Escrito em 1987, Aorigem Diágora ficou vinte e cinco anos em silêncio, até ser publicada em 2012. Primeiro livro de poesia escrito por Jota Medeiros, corrobora a visão de uma poesia mais próxima das artes plásticas e da música do que da literatura. No entanto, é importante destacar que o poeta não se vale da proposição de uma poesia sem versos, como se poderia esperar de um artista adepto da Poesia-Visual. Ao contrário, a concepção de uma estrutura fragmentada que caracteriza esse livro/poema - mesmo valorizando uma organização metamórfica da matéria poética - não dispensará para sua realização o valor encantatório das palavras.
Uma
das primeiras questões importantes que saltam aos olhos do leitor é a
relação íntima e profunda entre forma e conteúdo, significante e
significado, corpo e alma do poema. E se é verdade que podemos dizer
isso de todo e qualquer bom texto poético, é certo que com maior ênfase
dizemos de alguns. Nesse sentido, é de extrema relevância a dialética
que percorre todo o poema, colocando toda forma e todo sentido possível
num movimento análogo ao da respiração. Todo o poema revela um movimento
de contração e expansão, imanência e transcendência.
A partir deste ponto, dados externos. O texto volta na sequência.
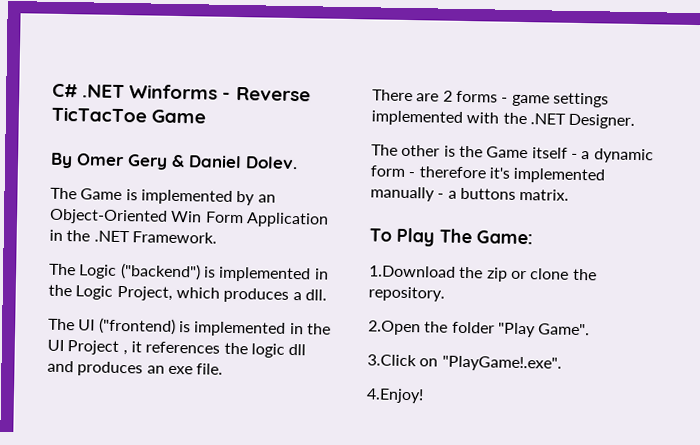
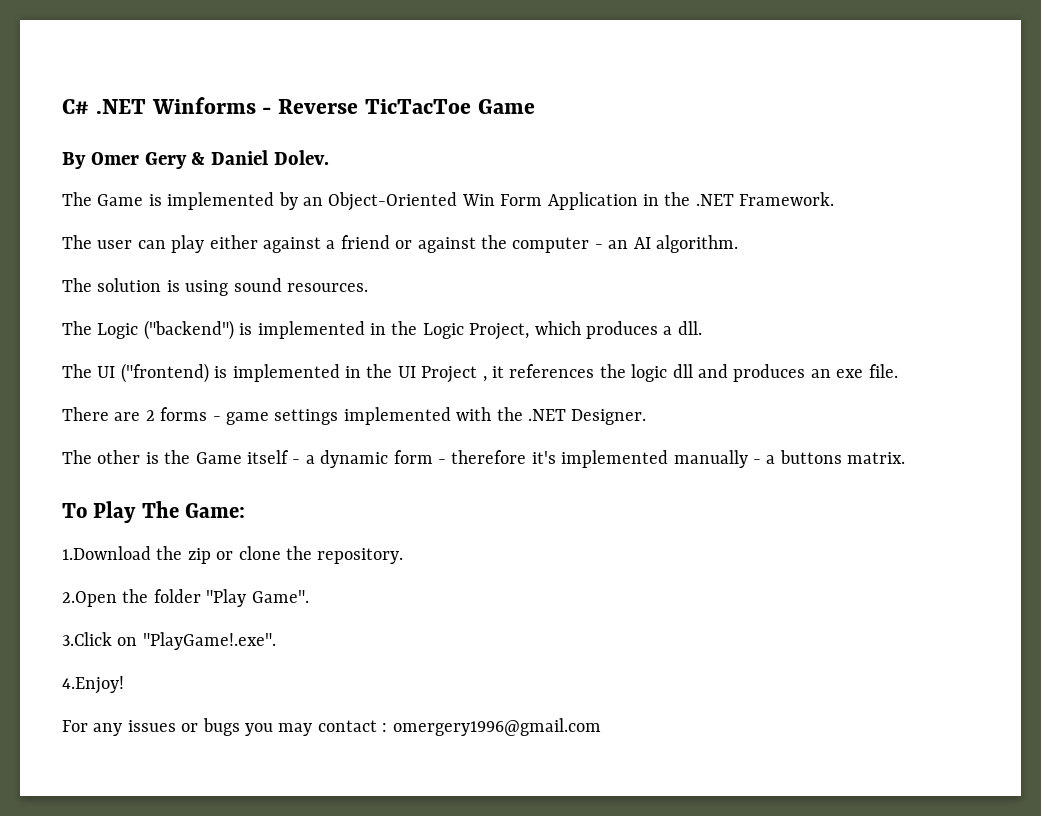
(217, 237) none -> [62,235,738,253] [62,278,368,296] // The user can play either against a friend or against the computer - an AI algorithm. // The solution is using sound resources.
(424, 396) none -> [62,718,601,736] // For any issues or bugs you may contact : omergery1996@gmail.com

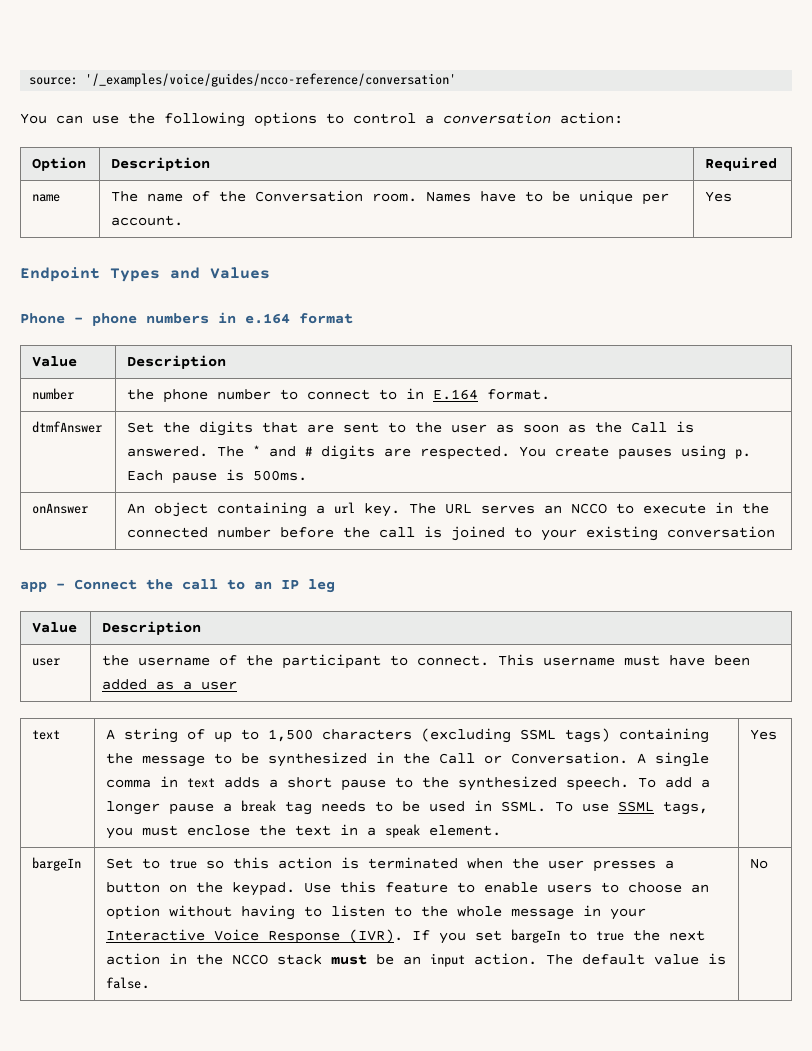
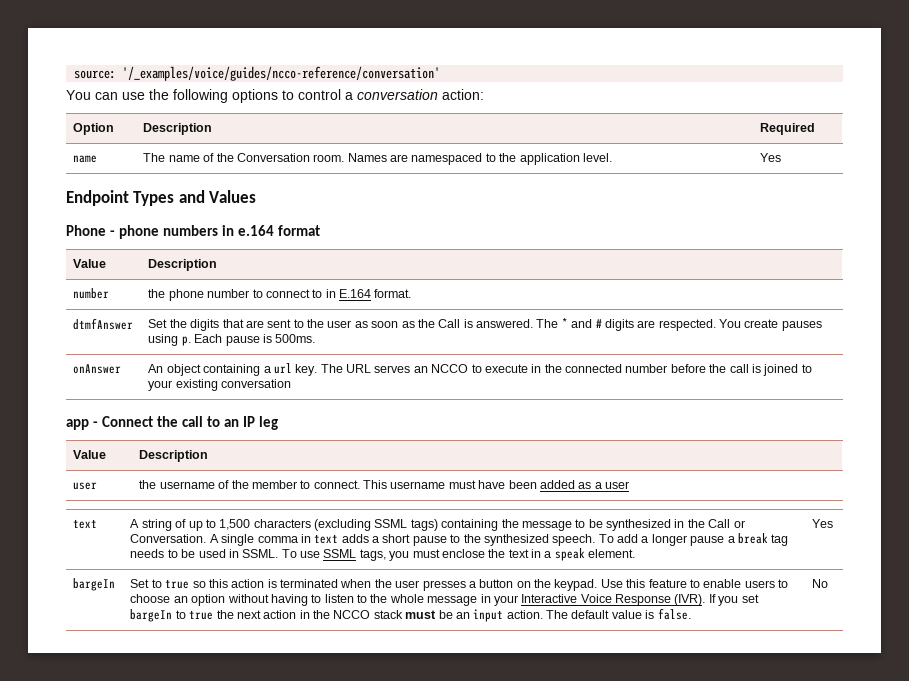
[480,190,670,205] [111,215,184,226] have to be unique per account. -> [390,153,612,165] are namespaced to the application level.
[282,654,382,669] participant -> [251,480,297,489] member

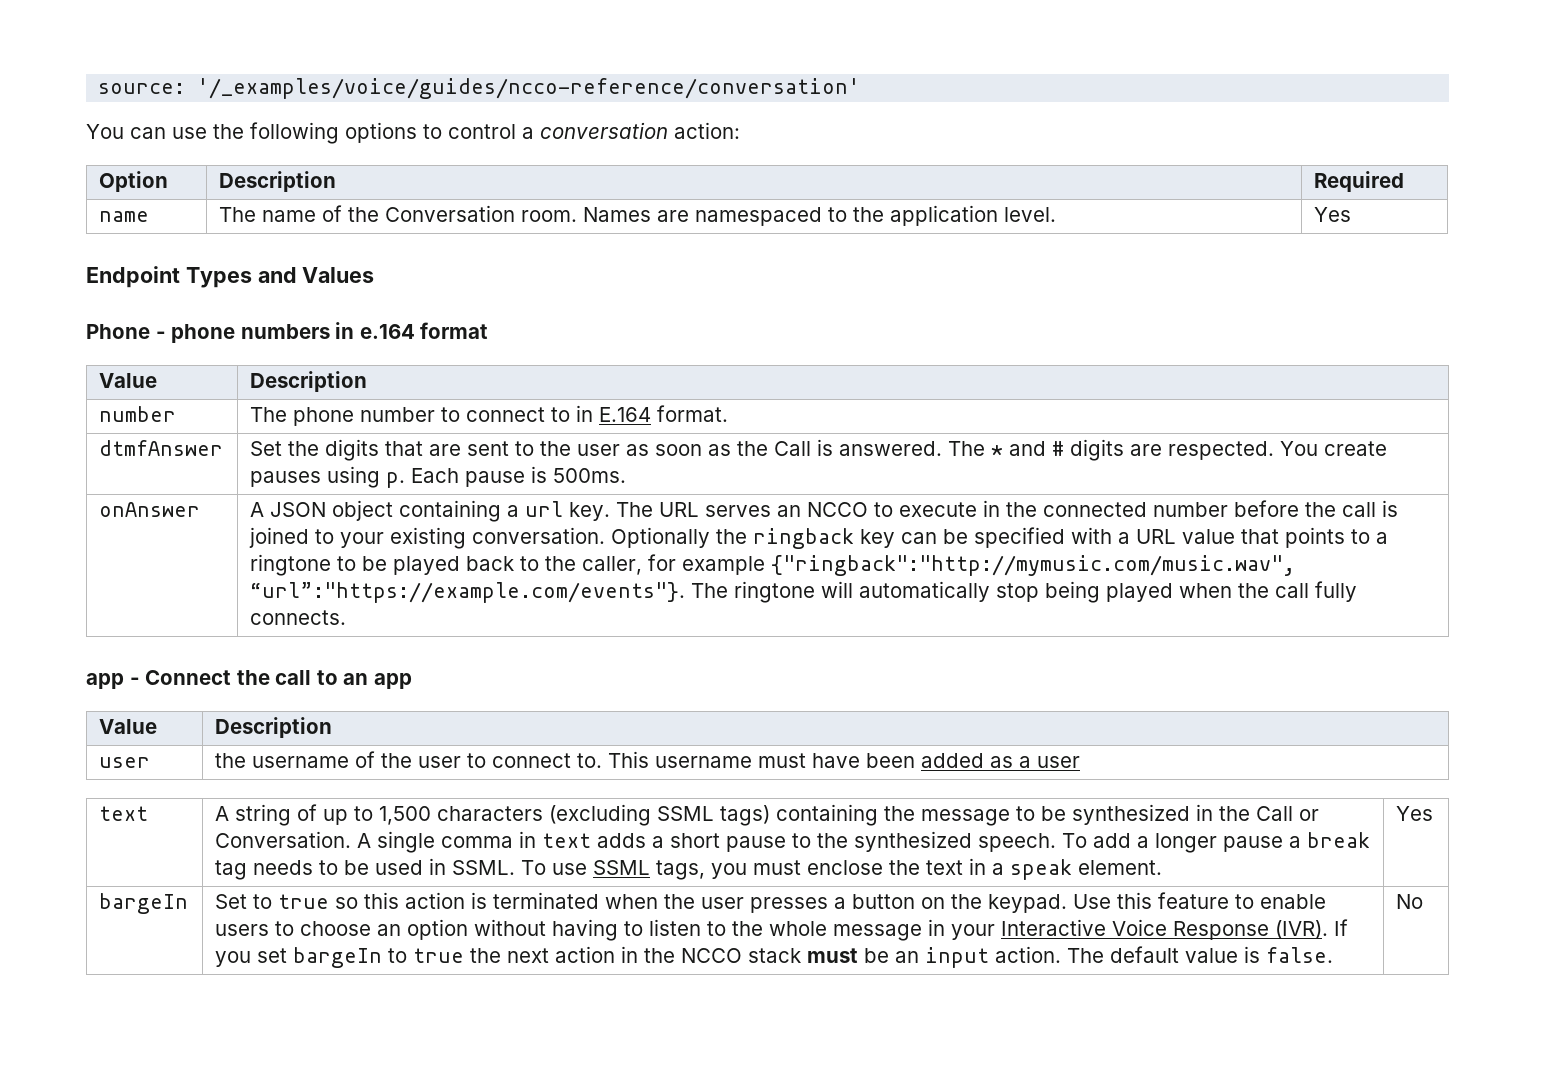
[148,289,166,298] the -> [250,407,288,422] The
[148,364,164,373] An -> [250,502,327,517] A JSON
[221,379,292,388] conversation -> [472,527,1389,549] [250,554,1296,576] [250,581,1358,603] [250,610,347,625] conversation. Optionally the ringback key can be specified with a URL value that points to a ringtone to be played back to the caller, for example {"ringback":"http://mymusic.com/music.wav", “url”:"https://example.com/events"}. The ringtone will automatically stop being played when the call fully connects.
[243,416,279,430] IP leg -> [373,673,412,689] app
[251,480,360,489] member to connect. -> [418,753,603,768] user to connect to.

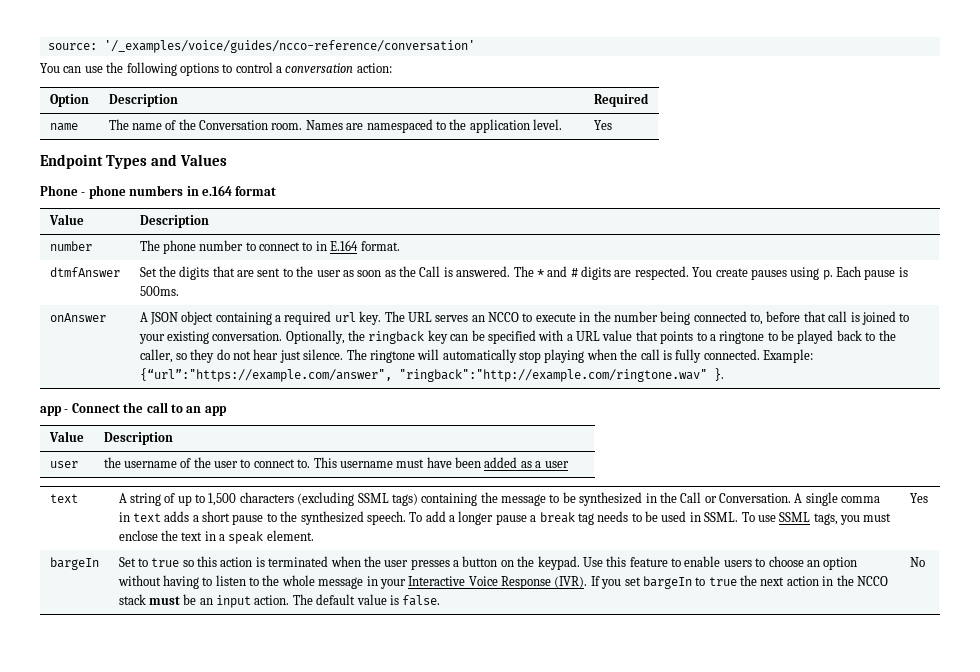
(520, 511) none -> [284,311,332,325] required
[1043,500,1337,517] connected number before the -> [613,311,826,325] number being connected to, before that
[611,527,711,548] Optionally -> [285,330,345,344] Optionally,
[648,554,1296,576] [250,582,686,603] for example {"ringback":"http://mymusic.com/music.wav", “url”:"https://example.com/events"}. -> [175,349,344,363] so they do not hear just silence.
[1045,581,1174,603] being played -> [544,349,585,363] playing
[1315,581,1358,602] [250,610,347,625] fully connects. -> [662,349,814,363] [139,368,724,382] is fully connected. Example: {“url”:"https://example.com/answer", "ringback":"http://example.com/ringtone.wav" }.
Jota Medeiros cria uma sintaxe que extrapola o uso
discursivo e avança pelo espaço das páginas valorizando o vazio, atomizando o
texto e, mais que isso, as próprias palavras, criando imagens fragmentadas, ora
dobradas, ora desdobradas. As
palavras estão em movimento contínuo: partem-se, misturam-se, multiplicam-se,
cruzam-se em todo o poema, e assim deixam de ser simples palavras para
converterem-se em verdadeiras constelações semânticas.
Indagar qual o sentido de Aorigem Diágora não será demais, caso o leitor não espere encontrar
uma resposta única e definitiva: a alta poesia é sempre plurissignificativa e
enigmática. Portanto, sua compreensão lógica é certamente o que menos importa. Assim,
à medida que indagamos seus sentidos, nos deparamos com múltiplos caminhos que
podemos traçar na(s) leitura(s). O poema em si não conduz o leitor a lugares
definidos, mas sugere um passeio pelo mar aberto da linguagem, com visitas a
pequenas ilhas mágicas (ilhas de palavras e de letras), nas quais nunca conseguimos
dar a volta sem ter alcançado já outro nível, como numa espiral.
Se é necessário dizer que na obra se desdobram as
imagens em uma espécie de estado de delírio poético (êxtase), mais importante é
perceber que o poeta não se entrega passivamente a essa inspiração, sobretudo
por equacionar bem sua intuição com um labor artesanal de altíssima consciência
estética. Segundo o próprio Jota Medeiros, o texto foi-lhe ditado por seu outro EU, num processo intuitivo e
espontâneo, realizado através de uma matemática
inspirada, termo caro ao poeta Ezra Pound.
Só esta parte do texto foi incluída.